Defining the sacral topography of the Caucasus as a multi-faith and interreligious space and drawing on inter-disciplinary research approaches, this workshop seeks to explore the history of hierotopy in the medieval Caucasus, the organisation and functionality of its sacred spaces, and their social, political, religious, economic, legal, gendered, cultural, visual, and material significance.

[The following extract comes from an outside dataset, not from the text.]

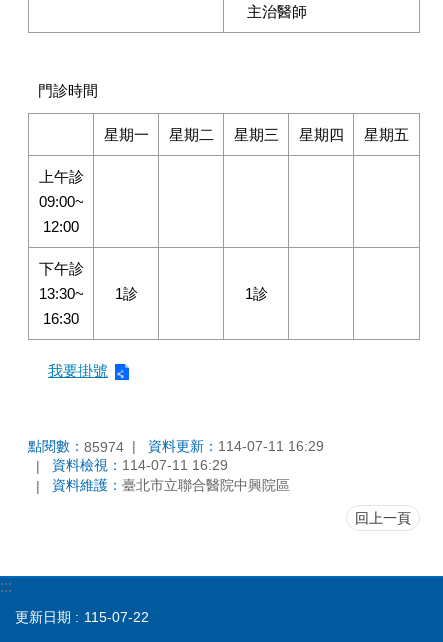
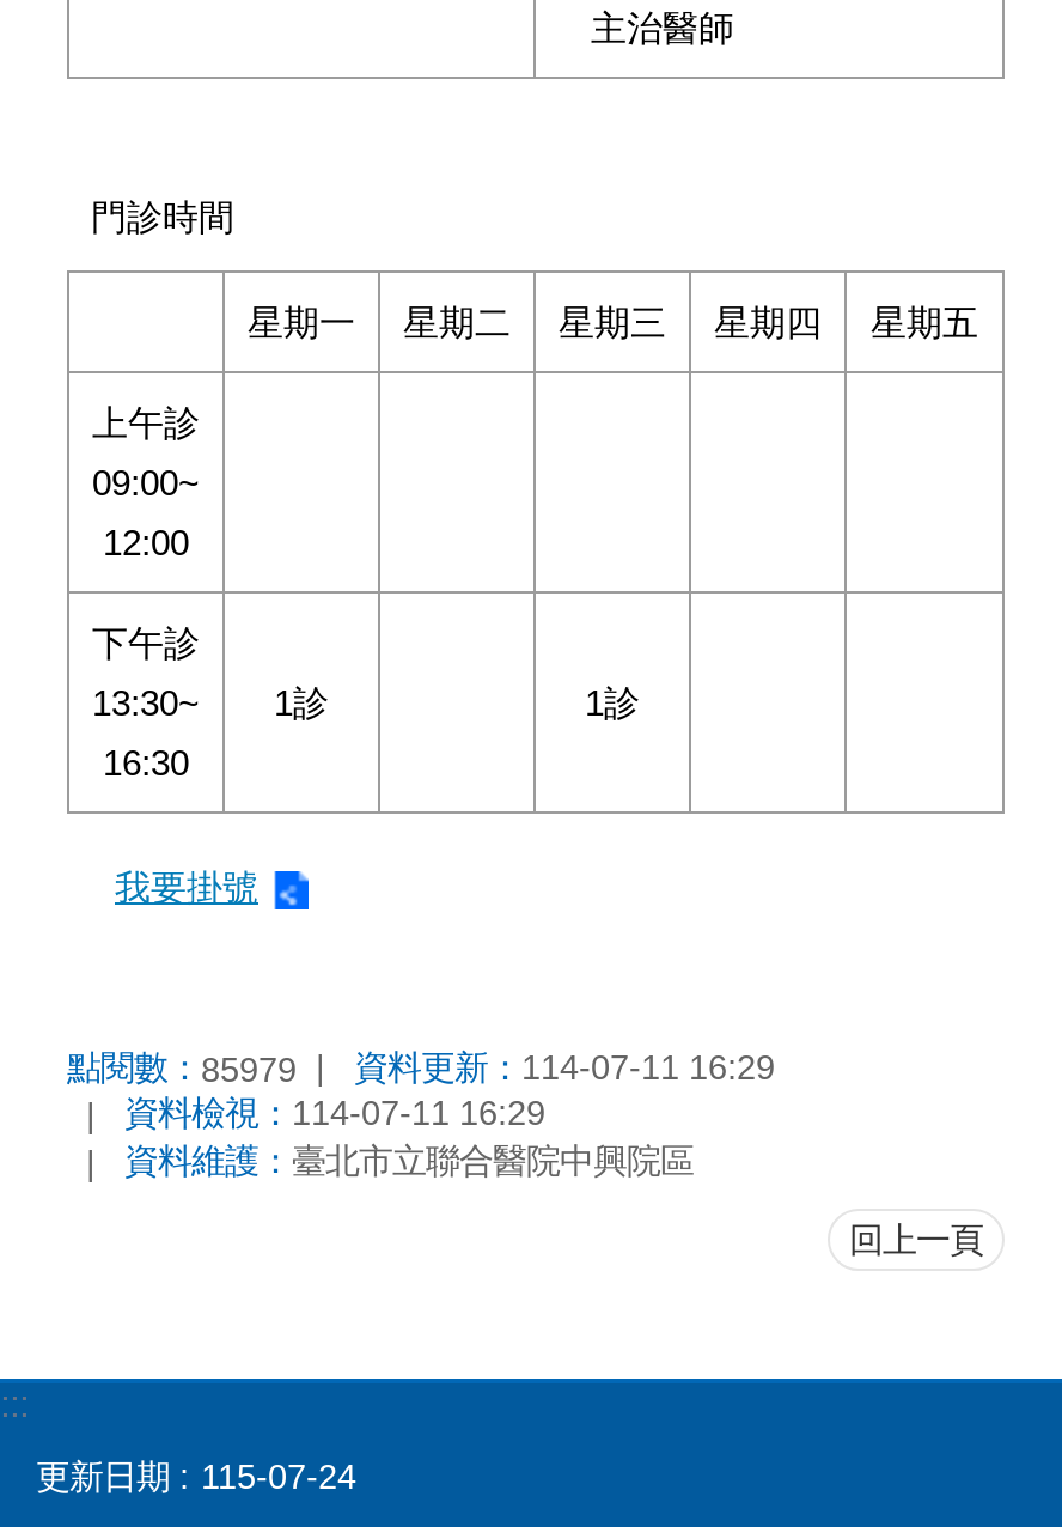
[28,438,124,455] 點閱數：85974 -> [67,1048,297,1089] 點閱數：85979
[84,609,149,625] 115-07-22 -> [201,1458,356,1496] 115-07-24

The workshop will run over two consecutive days in person on the 4th and 5th of October 2024, with a keynote talk and wine reception on the evening of the 3rd of October. The event will consist of four sessions on day one and two sessions on day two, with each session consisting of two one-hour presentation slots (40–45-minute papers and 15–20 minutes for questions). The languages of the workshop will be English and French.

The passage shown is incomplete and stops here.